大君は柔らかく歪めていた顔を無にすると、そっと目を右下に泳がせた。おい。
「大君……?」
「えっと」
浮気現場を目撃した恋人よろしく「さっきの誰?」と問えば、大君は体感数十分の沈黙を貫いたたあとで「しらないひと」と幼子のような発音で自供した。
「嘘じゃん。貞操観念、緩すぎない?」
これは考えなしに零れた本音である。
数分前の私だったらこんな責めるような言葉のセレクトはなかっただろうが、今や言葉を選ぶ立場にあるのは私ではなく彼だ。あんなに熱烈な愛を訴えていたくせに、ばったり会った男に甘く口説かれたらころっといってしまうの? 潮木大河の愛や恋はそれでいいの?
「好きだと思ったら行動しないと。誰かのもんになってからじゃ遅いだろ」
「はあ? あの人が誰のものになろうと、どうでもいいでしょうが」
何言いだしてんだこいつ。
必死に大君のことを考えた気持ちを返して欲しい。
「別に好きな人がいるんだよね?」
もはや、私は事態の真偽を追及する弁護士のような気分だった。被告人席に立つ男はもごもごとしながら「そうなんだけど」と反論にもならない呟きを漏らす。潮木氏、証言は大きな声で正確に。
この話を深堀りする必要性はまったくない。一切ない。

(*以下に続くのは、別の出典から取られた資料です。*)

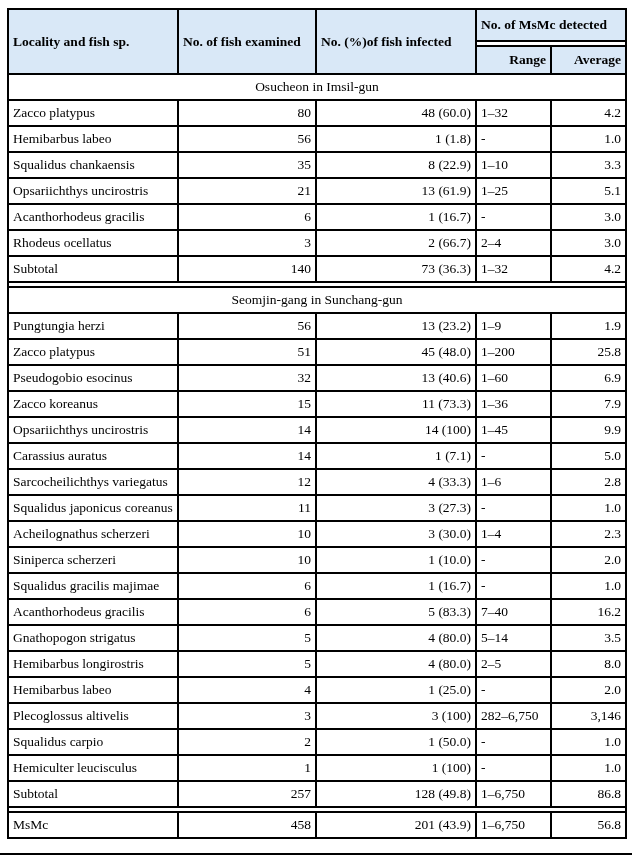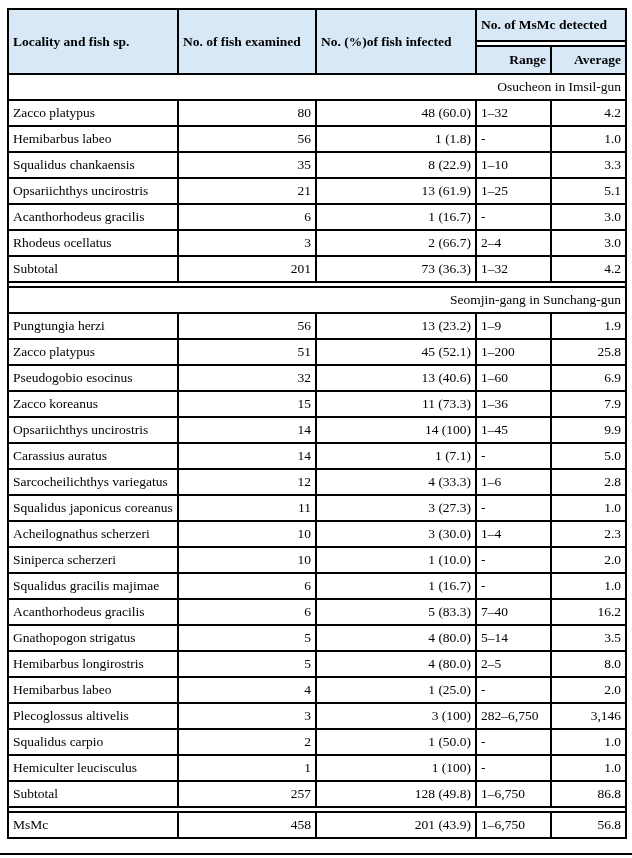--- a/index.html
+++ b/index.html
@@ -45,7 +45,7 @@
   .fish-table td.c0 { text-align: left; }
   .fish-table td.c1, .fish-table td.c2, .fish-table td.c4 { text-align: right; }
   .fish-table td.c3 { text-align: left; }
-  .fish-table tr.section-row td { text-align: right; }
+  .fish-table tr.section-row td { text-align: center; }
 
   .page-bottom-rule {
     position: absolute; left: 0; top: 853px;

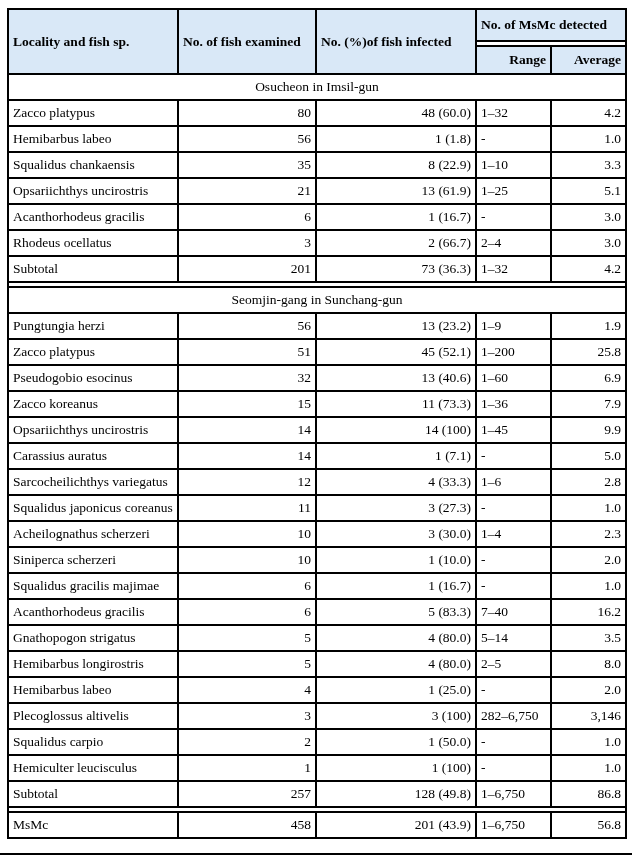--- a/index.html
+++ b/index.html
@@ -128,7 +128,7 @@
         </tr>
         <tr>
           <td class="c0">Subtotal</td>
-          <td class="c1">201</td>
+          <td class="c1">140</td>
           <td class="c2">73 (36.3)</td>
           <td class="c3">1–32</td>
           <td class="c4">4.2</td>

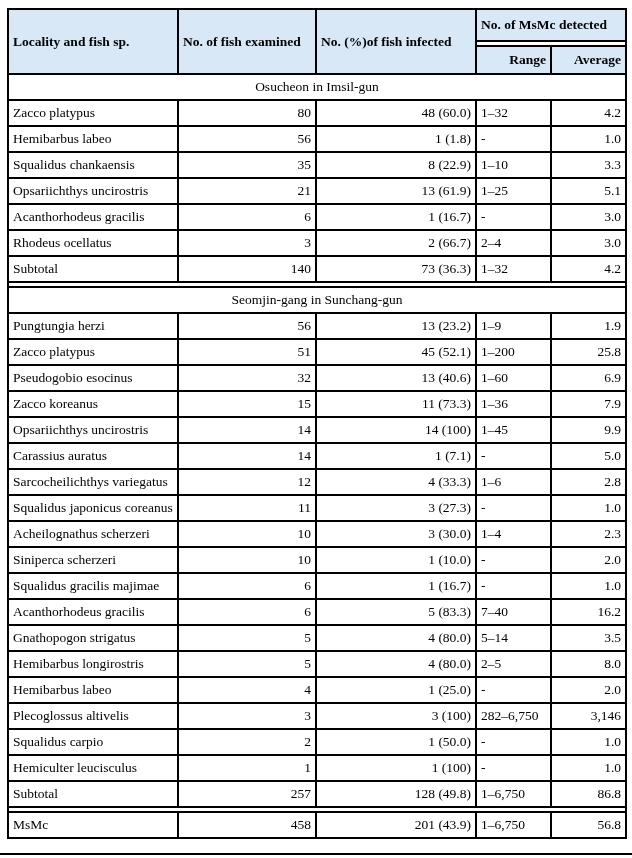--- a/index.html
+++ b/index.html
@@ -149,7 +149,7 @@
         <tr>
           <td class="c0">Zacco platypus</td>
           <td class="c1">51</td>
-          <td class="c2">45 (52.1)</td>
+          <td class="c2">45 (48.0)</td>
           <td class="c3">1–200</td>
           <td class="c4">25.8</td>
         </tr>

私は大君を誠実な男だと思っていたが、その想いが裏切られたというだけだ。男が好きなことよりもこっちの方がよっぽどショックである。
なんだか上手く処理できなくて、憎まれ口で「恋してないと死んじゃうの?」と責めれば、大君は困ったように小首を傾げた。
「……死ぬかも」
本気の返答だった。嘘をついてるわけでも、誤魔化しているわけでもない。
常々、恋愛脳だとは思っていたが、まさか生死彷徨うレベルとは。そんな馬鹿なとは思いつつも、声を大にして批判をできないのは、私も心の底でそんな気がしていたからなのだろう。
「え? そんなんで恋人出来る?」
「灯よりは」
「この減らず口が」
悔しいことに、反論できる要素がない。
大君は目じりを下げて優しく笑っている。いつも通りの調子を取り戻し、空気が和やかになるのは歓迎だが、私はちょっとだけ傷ついた。恨めしい視線を向けたところで、震える声で「灯に言えてよかった」と言われてしまえば押し黙るほかない。

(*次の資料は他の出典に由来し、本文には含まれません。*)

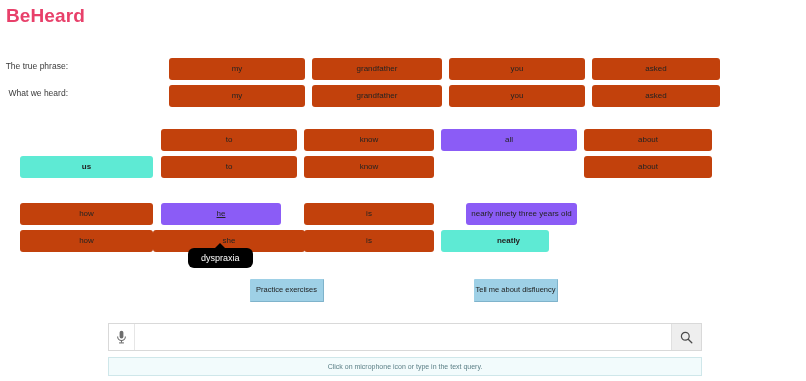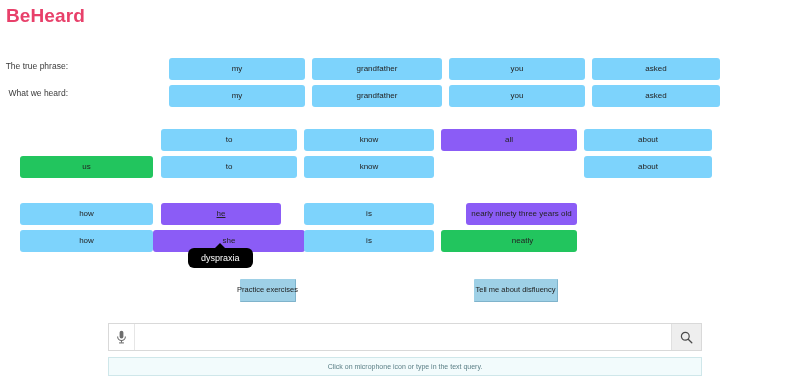--- a/index.html
+++ b/index.html
@@ -71,7 +71,7 @@
     overflow: hidden;
     padding: 0 4px;
   }
-  .c-green { background: #7dd3fc; }
+  .c-green { background: #c2410c; }
   .c-pink  { background: #22c55e; }
   .c-gray  { background: #8b5cf6; }
   .c-rose  { background: #8b5cf6; }

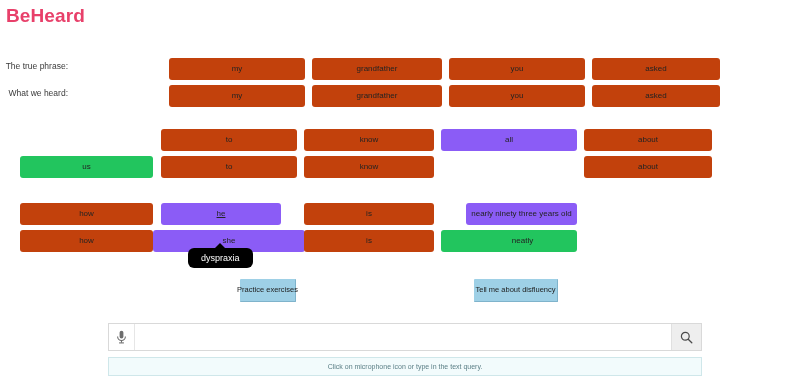--- a/index.html
+++ b/index.html
@@ -72,7 +72,7 @@
     padding: 0 4px;
   }
   .c-green { background: #c2410c; }
-  .c-pink  { background: #22c55e; }
+  .c-pink  { background: #5eead4; font-weight: bold; }
   .c-gray  { background: #8b5cf6; }
   .c-rose  { background: #8b5cf6; }
   .c-none  { background: transparent; }

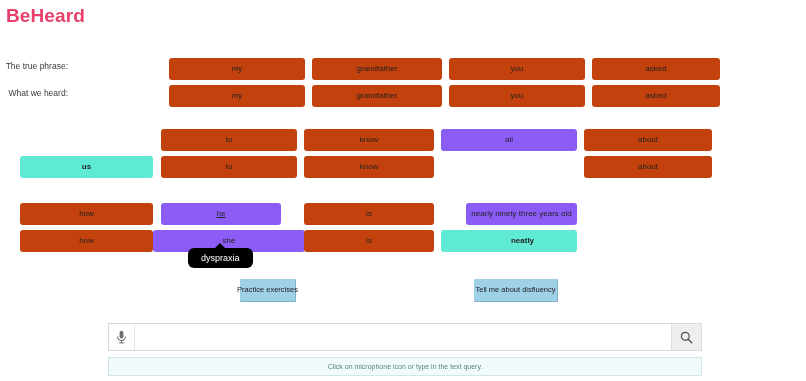--- a/index.html
+++ b/index.html
@@ -74,7 +74,7 @@
   .c-green { background: #c2410c; }
   .c-pink  { background: #5eead4; font-weight: bold; }
   .c-gray  { background: #8b5cf6; }
-  .c-rose  { background: #8b5cf6; }
+  .c-rose  { background: #c2410c; }
   .c-none  { background: transparent; }
 
   

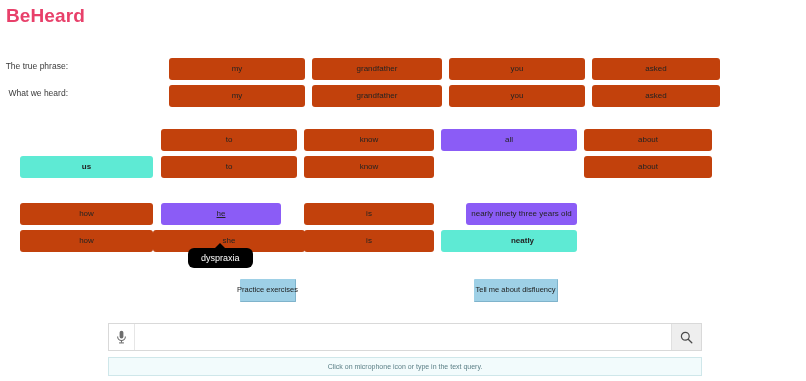--- a/index.html
+++ b/index.html
@@ -235,7 +235,7 @@
         <div class="cell c-green" style="left:20px;width:133px;">how</div>
         <div class="cell c-rose" style="left:153px;width:152px;">she</div>
         <div class="cell c-green" style="left:304px;width:130px;">is</div>
-        <div class="cell c-pink" style="left:441px;width:136px;padding-left:31px;">neatly</div>
+        <div class="cell c-pink" style="left:441px;width:108px;padding-left:31px;">neatly</div>
       </div>
     </div>
 

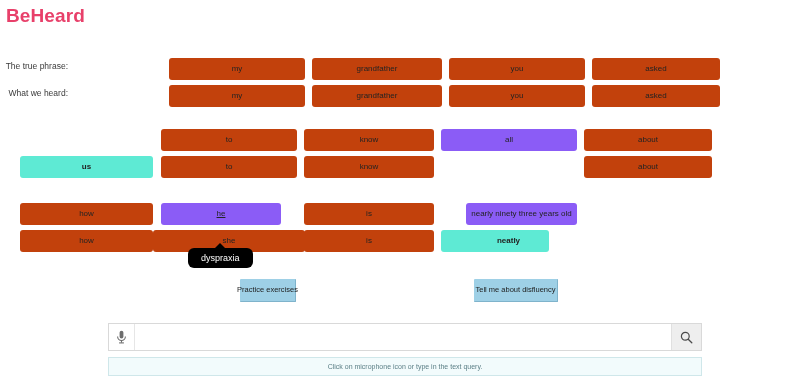--- a/index.html
+++ b/index.html
@@ -247,7 +247,7 @@
   </div>
 
   <div class="suggest-row">
-    <div class="sbtn" style="left:240px;width:56px;">Practice exercises</div>
+    <div class="sbtn" style="left:250px;width:74px;">Practice exercises</div>
     <div class="sbtn" style="left:474px;width:84px;">Tell me about disfluency</div>
   </div>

良いことは良い、悪いことは悪い。駄目ことは駄目だとしても、それをしたのが誰かというのは主観で物事を判断するのには重要な要素である。同性愛かつ複数恋愛の志向持ちなのが大君だから理解しようと思えるだけで、他人だったら難しくて理解できないと突っぱねていたかもな、と当然のことを考えた。